Intel Announces AI, 5G and Edge Computing Initiatives at CES
At a news conference Monday afternoon at CES in Las Vegas, Nev., Intel announced several artificial intelligence (AI), 5G and edge computing-related initiatives coming in the new year.
The press conference (video here) started with Gregory Bryant, senior vice president and general manager of Intel's Client Computing Group, talking about the evolution of Intel from a PC-centric company to one focusing on AI, datacenters, autonomous driving and more. He then announced six new desktop processors, from Core i3 to Core i9 within the their ninth-generation release, and said that this line will also come to mobile in Q2 of this year.
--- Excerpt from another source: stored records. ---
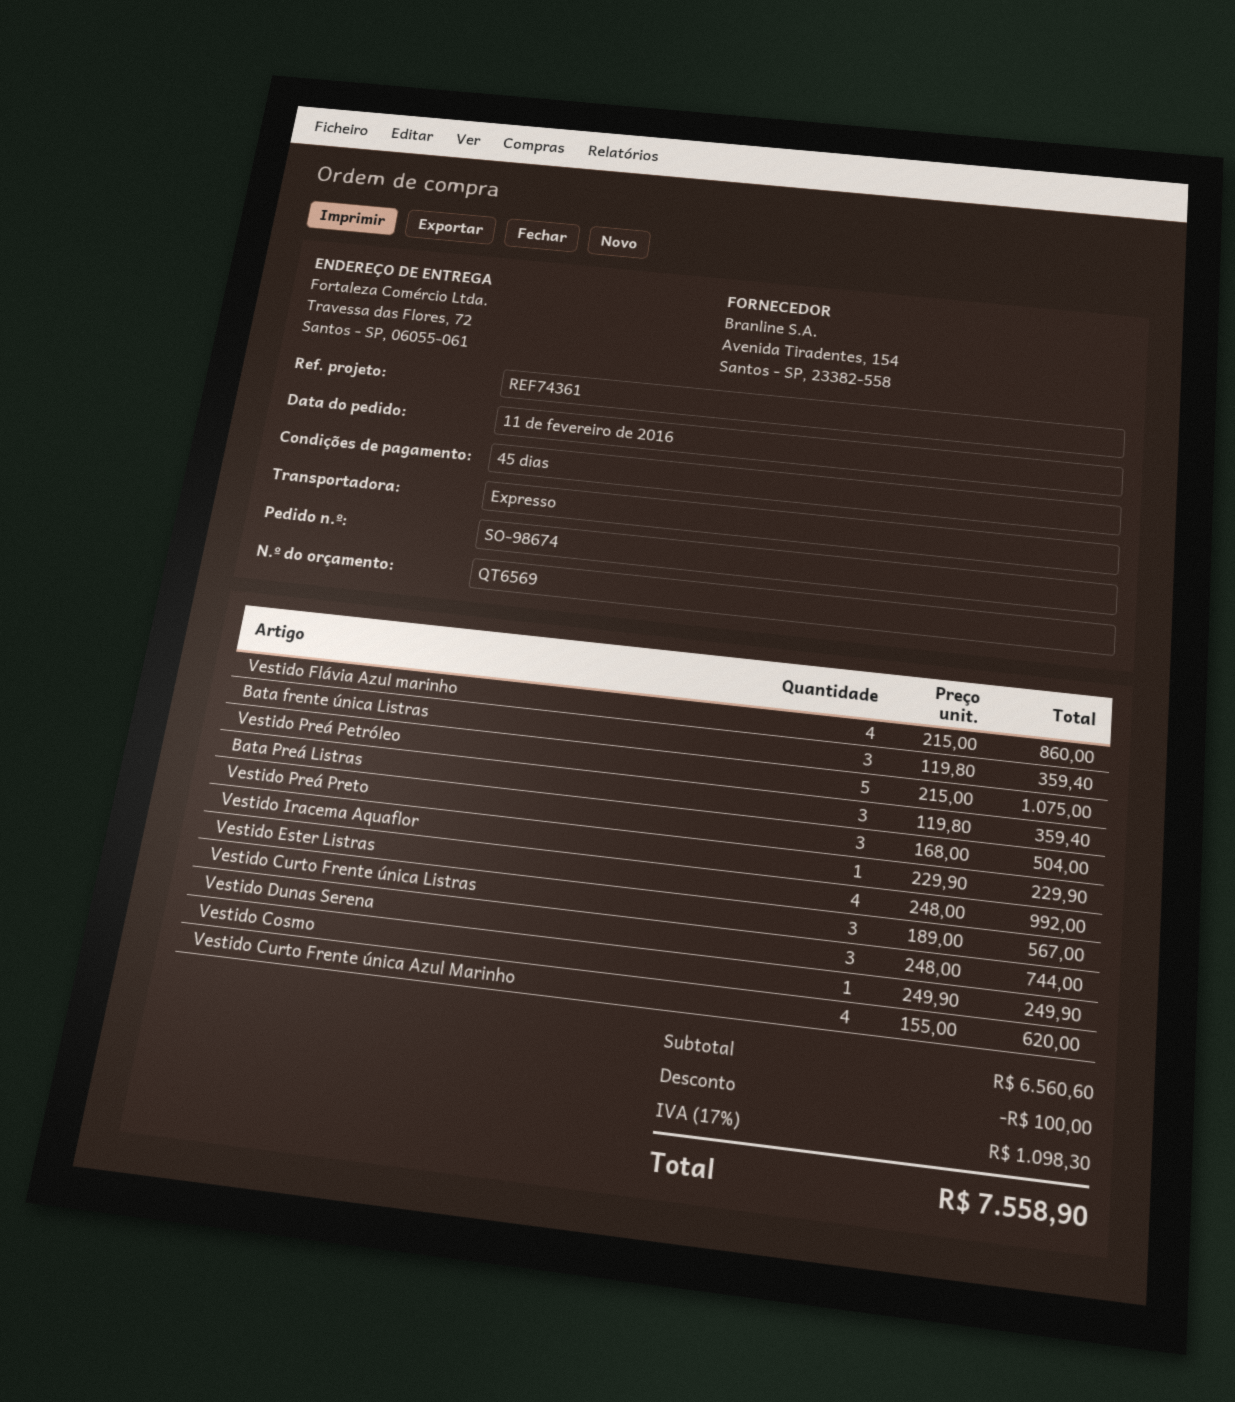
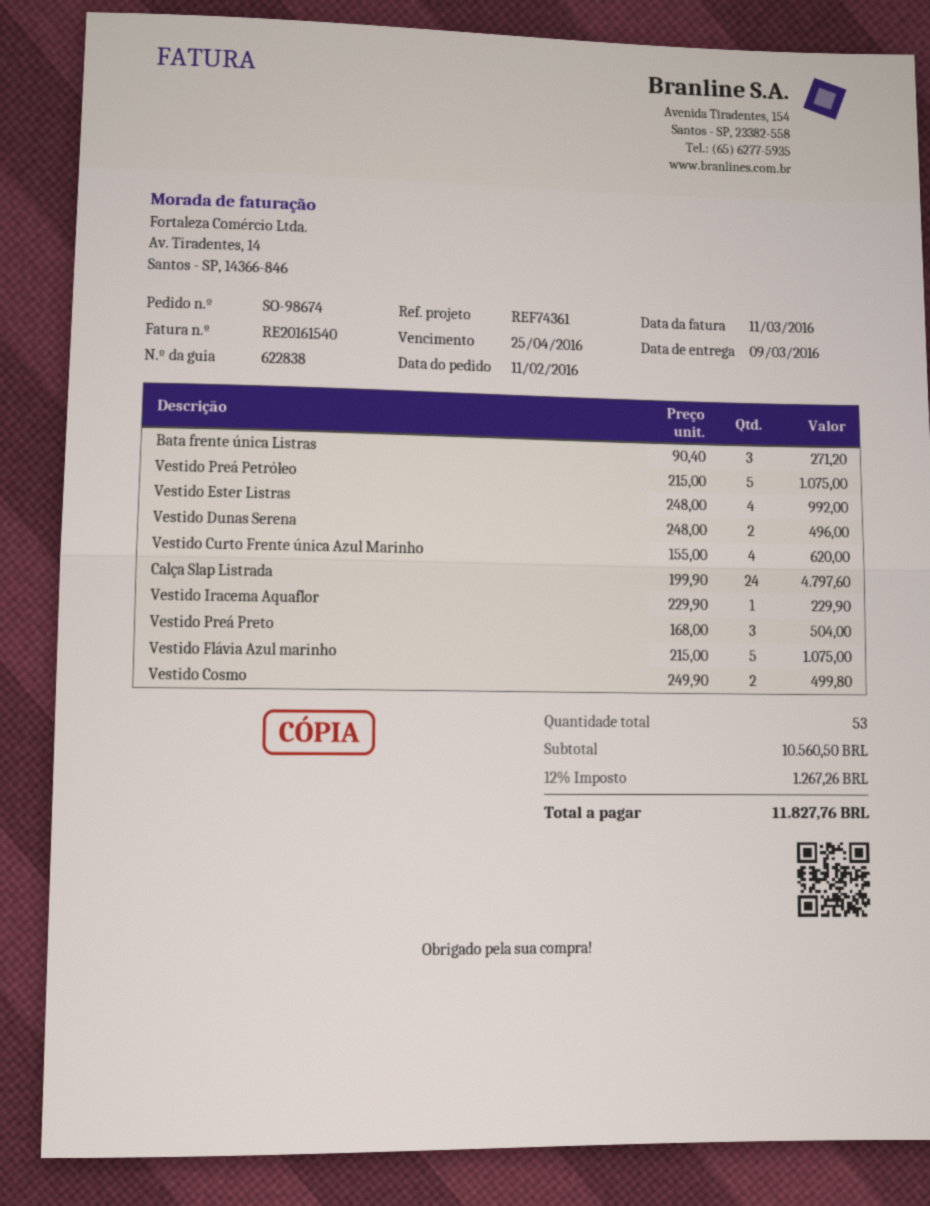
Vestido Flávia Azul marinho: 4 x 215.00 = 860.00 -> 5 x 215.00 = 1075.00
Bata frente única Listras: 3 x 119.80 = 359.40 -> 3 x 90.40 = 271.20
Bata Preá Listras: 3 x 119.80 = 359.40 -> none
Vestido Curto Frente única Listras: 3 x 189.00 = 567.00 -> none
Vestido Dunas Serena: 3 x 248.00 = 744.00 -> 2 x 248.00 = 496.00
Vestido Cosmo: 1 x 249.90 = 249.90 -> 2 x 249.90 = 499.80
Calça Slap Listrada: none -> 24 x 199.90 = 4797.60
subtotal: 6560.60 -> 10560.50
discount: 100.00 -> none
tax: 17% = 1098.30 -> 12% = 1267.26
total: 7558.90 -> 11827.76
He then announced a "highly integrated" system on a chip (SOC) for clients codenamed "Ice Lake" with a planned release of "holiday 2019." According to Bryant, Ice Lake's 10 nm CPU will be able to offer top-level performance and processing for AI and other programs because the SOC uses a new microarchitecture, comes with Thunderbolt 3-native integration, and offers Wi-Fi 6 and Gen 11-integrated graphics, giving it "a huge lift in performance." There's also specific code designed to specifically boost machine learning processing, he said. Dell is one of the manufacturers that Intel will be working with on releasing Ice Lake-powered machines.
Bryant also announced "Lakefield," a hybrid CPU system allowing customers to mix and match cores within a product, depending on its intended use, via board sizes smaller than previously available.
Intel's Datacenter Group Executive Vice President Navin Shenoy then took the stage. He started his talk focusing on the 20 years of the Xeon processor and the newest version, codenamed "Cascade Lake," which was detailed in November 2018 and which Shenoy said started shipping toward the end of 2018. Cascade Lake offers Intel Deep Running Boost to support AI-focused workloads and offer significant processing speed boosts, and the architecture itself can support up to 48 cores for very large projects. (Later in the presentation he also announced that the next-generation 10 nm Ice Lake microarchitecture for the datacenter will be coming sometime in 2020.)
Shenoy then announced Nervana, a new line of chips designed for processing AI inference workloads (versus training workloads, he explained). Shenoy said the chips -- designed in partnership with Facebook -- are coming "in the second half" of this year, offer power optimization features and are optimized for use cases like image classification and recognition, he explained. More details on the chips have yet to be published on Intel's Web site.
From there, Shenoy reviewed Intel's "end-to-end" strategy for 5G, "from the edge to the device, back to the core and of course to the datacenter."
"There are new use cases that 5G will enable that require computing to move closer to the user," he commented. "No one is positioned better than Intel to take advantage of these opportunities."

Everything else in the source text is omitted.